■ **INFORMATION SUPPLIED**
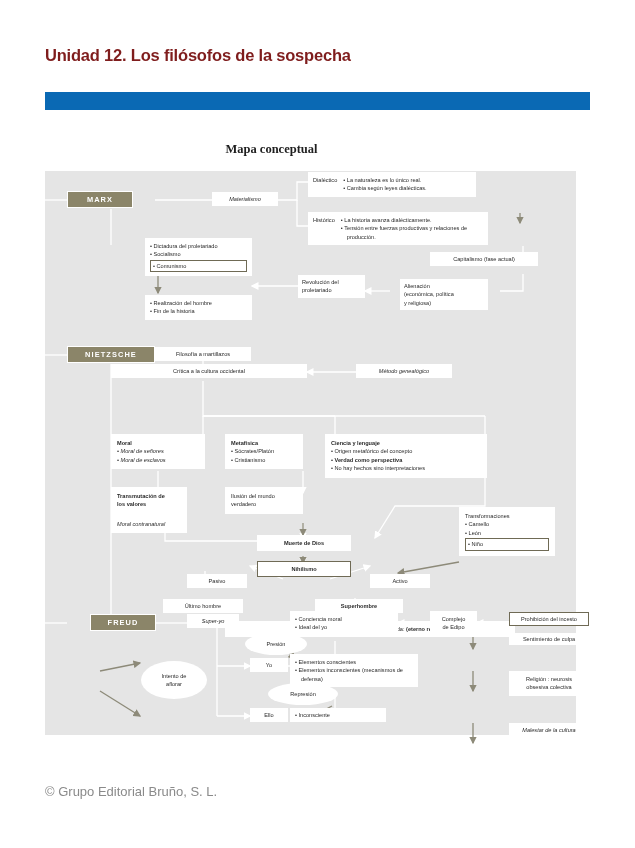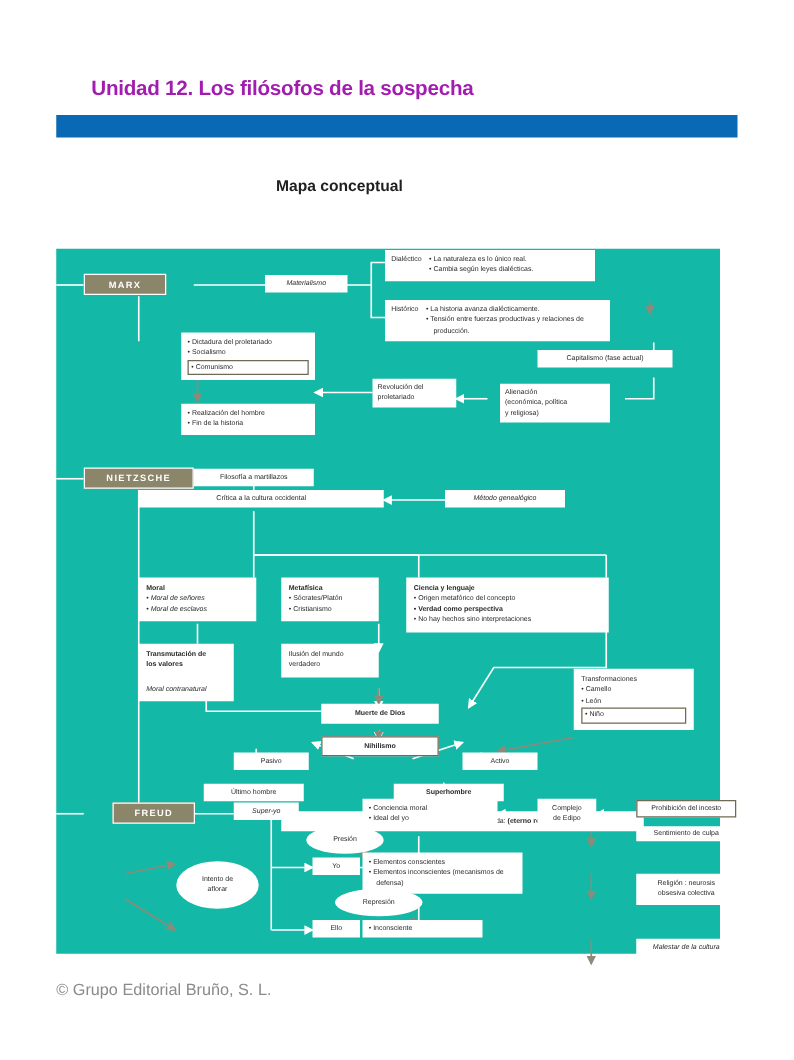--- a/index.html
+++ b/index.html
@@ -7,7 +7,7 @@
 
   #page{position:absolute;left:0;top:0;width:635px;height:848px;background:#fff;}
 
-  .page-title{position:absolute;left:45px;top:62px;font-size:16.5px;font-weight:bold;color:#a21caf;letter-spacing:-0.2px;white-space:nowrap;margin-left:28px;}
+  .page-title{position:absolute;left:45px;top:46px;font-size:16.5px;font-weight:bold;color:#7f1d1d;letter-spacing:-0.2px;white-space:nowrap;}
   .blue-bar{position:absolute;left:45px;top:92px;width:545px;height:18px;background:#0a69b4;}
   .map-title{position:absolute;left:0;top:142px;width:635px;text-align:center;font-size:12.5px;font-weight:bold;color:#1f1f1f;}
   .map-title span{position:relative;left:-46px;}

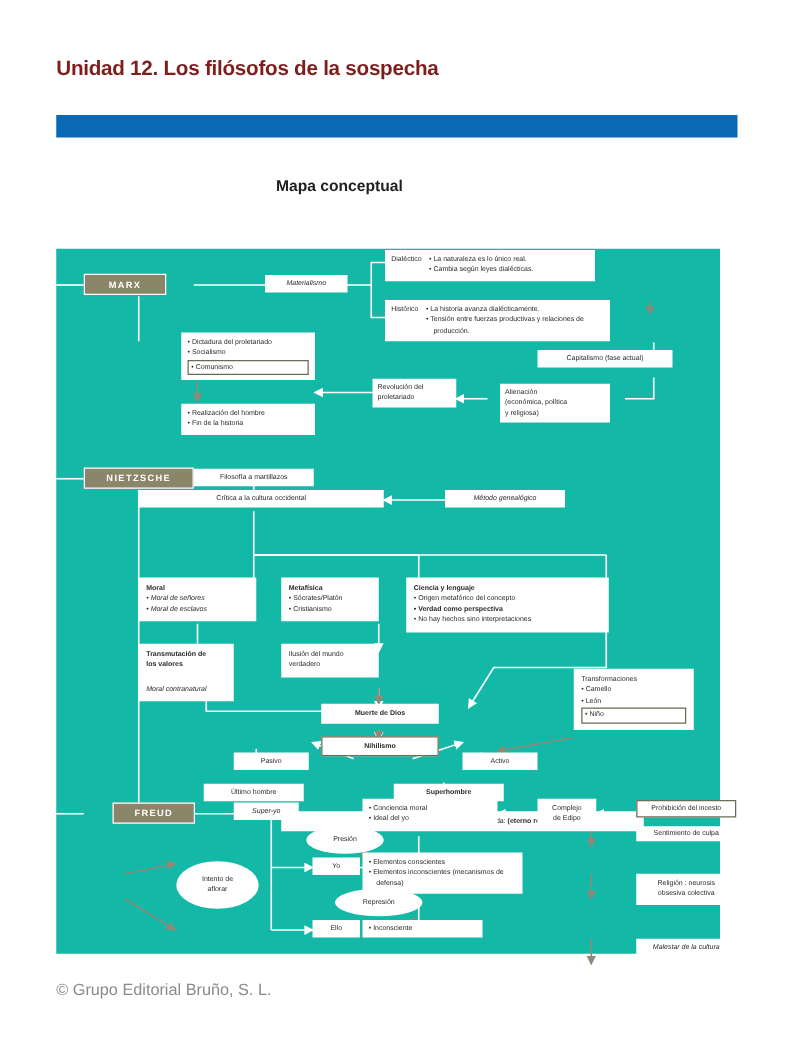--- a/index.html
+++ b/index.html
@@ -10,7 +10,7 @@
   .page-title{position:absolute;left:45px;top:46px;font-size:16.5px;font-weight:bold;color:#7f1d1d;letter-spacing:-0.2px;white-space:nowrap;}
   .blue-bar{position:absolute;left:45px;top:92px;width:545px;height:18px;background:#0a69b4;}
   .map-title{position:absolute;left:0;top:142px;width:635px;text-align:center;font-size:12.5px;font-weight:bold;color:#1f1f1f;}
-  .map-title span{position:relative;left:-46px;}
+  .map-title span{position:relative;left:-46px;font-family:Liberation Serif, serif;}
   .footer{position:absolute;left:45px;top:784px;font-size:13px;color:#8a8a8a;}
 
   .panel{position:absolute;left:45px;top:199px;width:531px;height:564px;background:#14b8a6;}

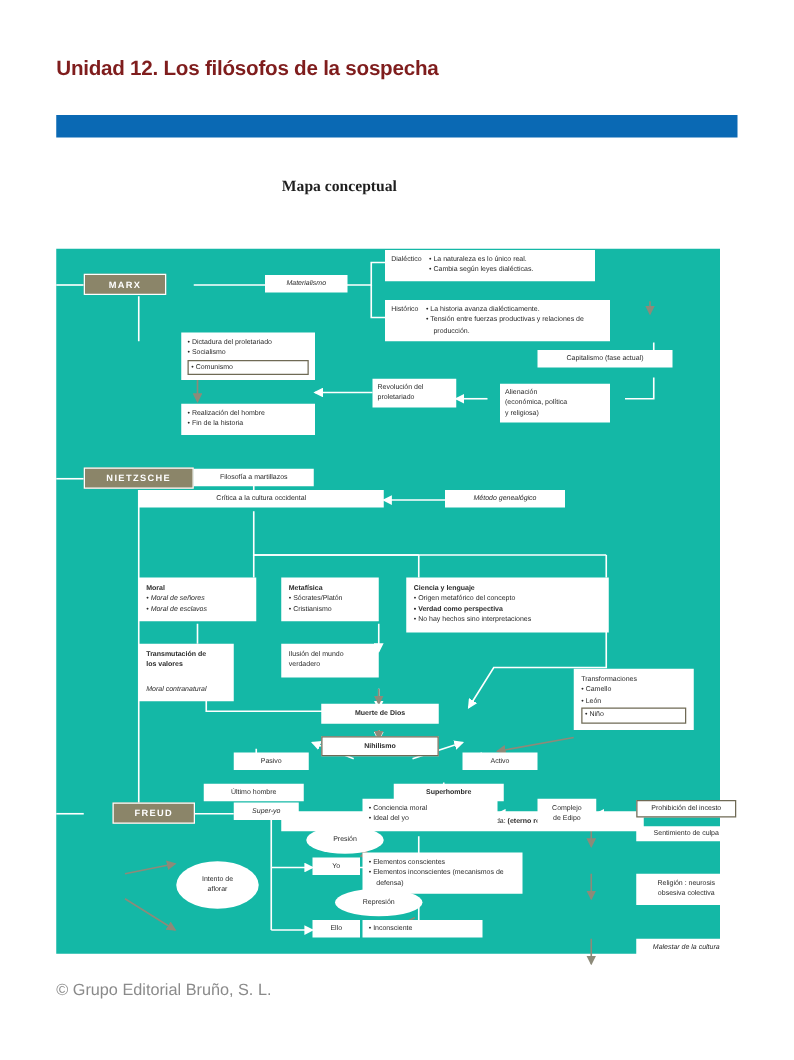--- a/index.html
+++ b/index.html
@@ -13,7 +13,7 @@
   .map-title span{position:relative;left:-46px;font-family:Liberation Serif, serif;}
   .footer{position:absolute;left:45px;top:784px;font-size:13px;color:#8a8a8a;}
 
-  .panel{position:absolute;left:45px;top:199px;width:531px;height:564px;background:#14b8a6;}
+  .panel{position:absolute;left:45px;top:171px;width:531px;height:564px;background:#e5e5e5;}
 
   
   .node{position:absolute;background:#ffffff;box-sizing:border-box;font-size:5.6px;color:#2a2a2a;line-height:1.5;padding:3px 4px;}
---
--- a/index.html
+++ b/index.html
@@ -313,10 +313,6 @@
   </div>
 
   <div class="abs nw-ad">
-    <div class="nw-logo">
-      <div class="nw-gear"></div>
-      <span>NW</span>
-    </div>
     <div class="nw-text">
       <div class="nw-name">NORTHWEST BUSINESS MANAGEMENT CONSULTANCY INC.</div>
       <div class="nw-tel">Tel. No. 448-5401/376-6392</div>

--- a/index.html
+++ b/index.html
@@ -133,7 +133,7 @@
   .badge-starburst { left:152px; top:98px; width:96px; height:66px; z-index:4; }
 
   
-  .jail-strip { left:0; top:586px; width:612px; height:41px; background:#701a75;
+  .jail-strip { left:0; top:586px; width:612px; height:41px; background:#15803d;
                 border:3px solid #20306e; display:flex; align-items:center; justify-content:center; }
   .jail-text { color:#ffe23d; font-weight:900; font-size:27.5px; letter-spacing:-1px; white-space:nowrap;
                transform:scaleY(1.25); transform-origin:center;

■ **YOUR ASSIGNMENT**
From the records above, give again exactly the lines running from the line with "MANAGEMENT CONSULTANCY INC.</div>" to the line with "left:152px; top:98px; width:96px;", inclusive.

■ **ANSWER SPACE**
       <div class="nw-name">NORTHWEST BUSINESS MANAGEMENT CONSULTANCY INC.</div>
       <div class="nw-tel">Tel. No. 448-5401/376-6392</div>

--- a/index.html
+++ b/index.html
@@ -133,7 +133,7 @@
   .badge-starburst { left:152px; top:98px; width:96px; height:66px; z-index:4; }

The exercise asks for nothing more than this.